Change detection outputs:
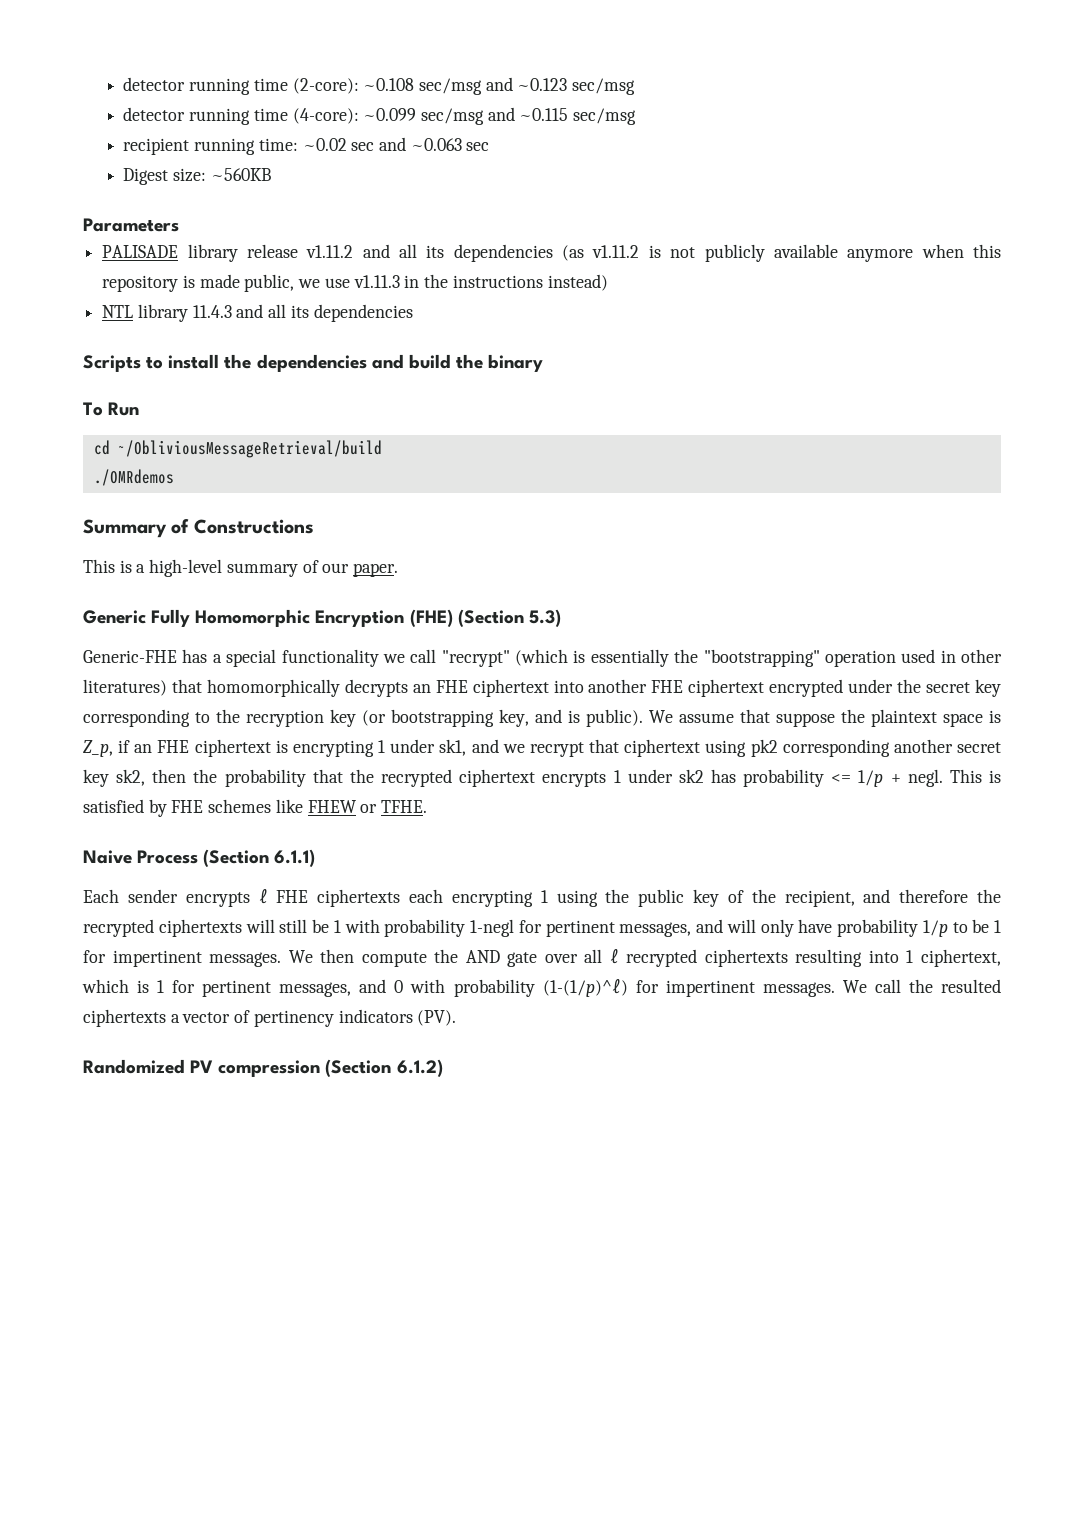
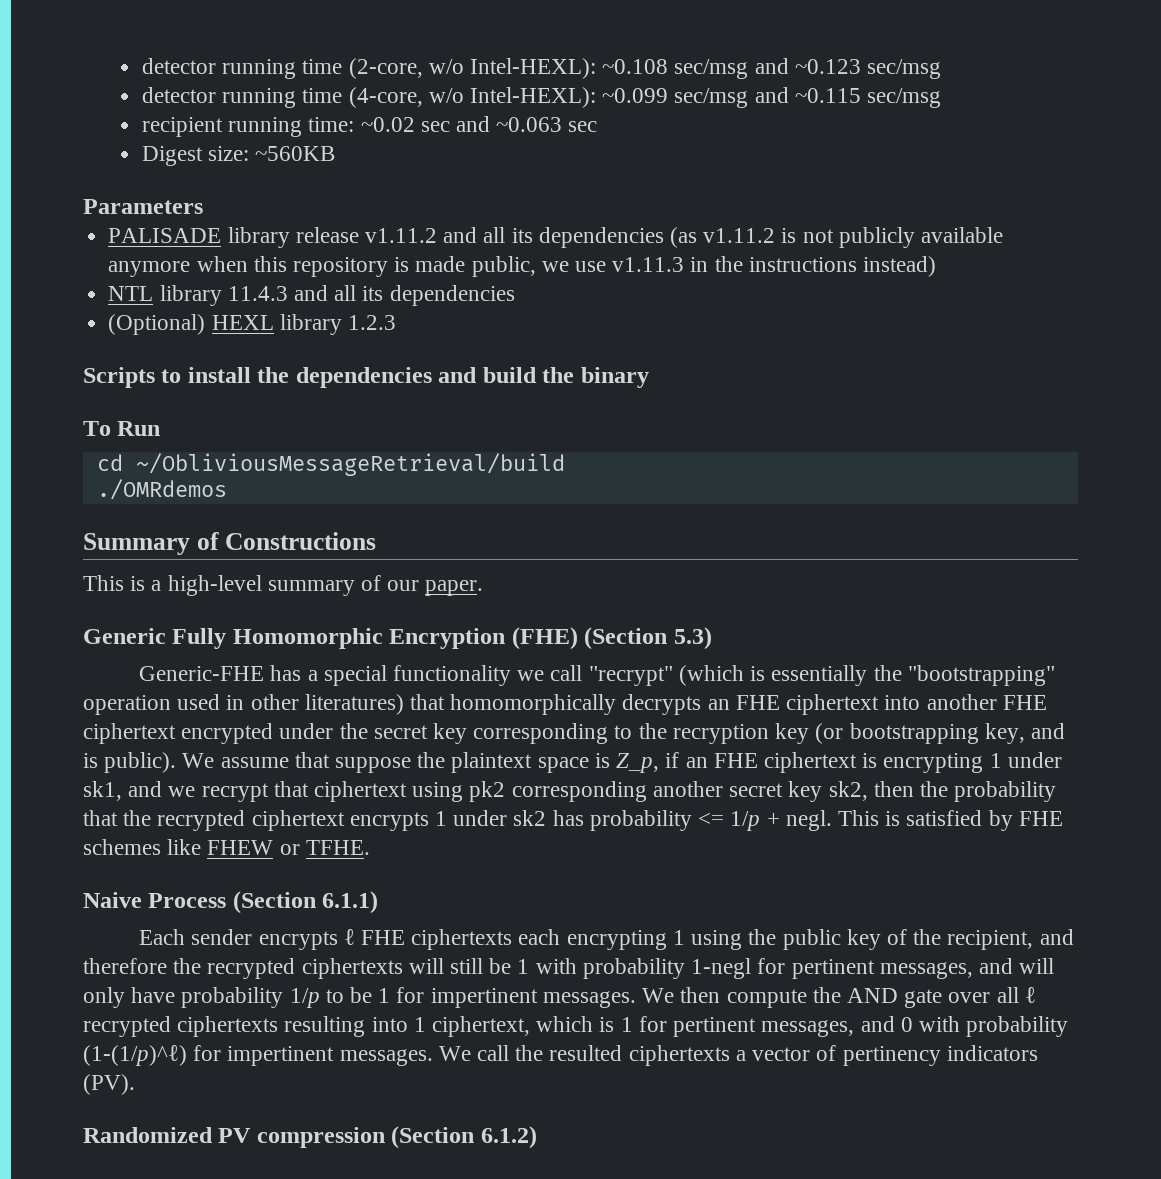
- detector running time (2-core): ~0.108 sec/msg and ~0.123 sec/msg
+ detector running time (2-core, w/o Intel-HEXL): ~0.108 sec/msg and ~0.123 sec/msg
- detector running time (4-core): ~0.099 sec/msg and ~0.115 sec/msg
+ detector running time (4-core, w/o Intel-HEXL): ~0.099 sec/msg and ~0.115 sec/msg
+ (Optional) HEXL library 1.2.3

Work instructions: Begin at the line containing "Intel-HEXL): ~0.099 sec/msg and ~0.115 sec/msg" and reproduce every line through the last one in the records above, exactly.

Answer section:
+ detector running time (4-core, w/o Intel-HEXL): ~0.099 sec/msg and ~0.115 sec/msg
+ (Optional) HEXL library 1.2.3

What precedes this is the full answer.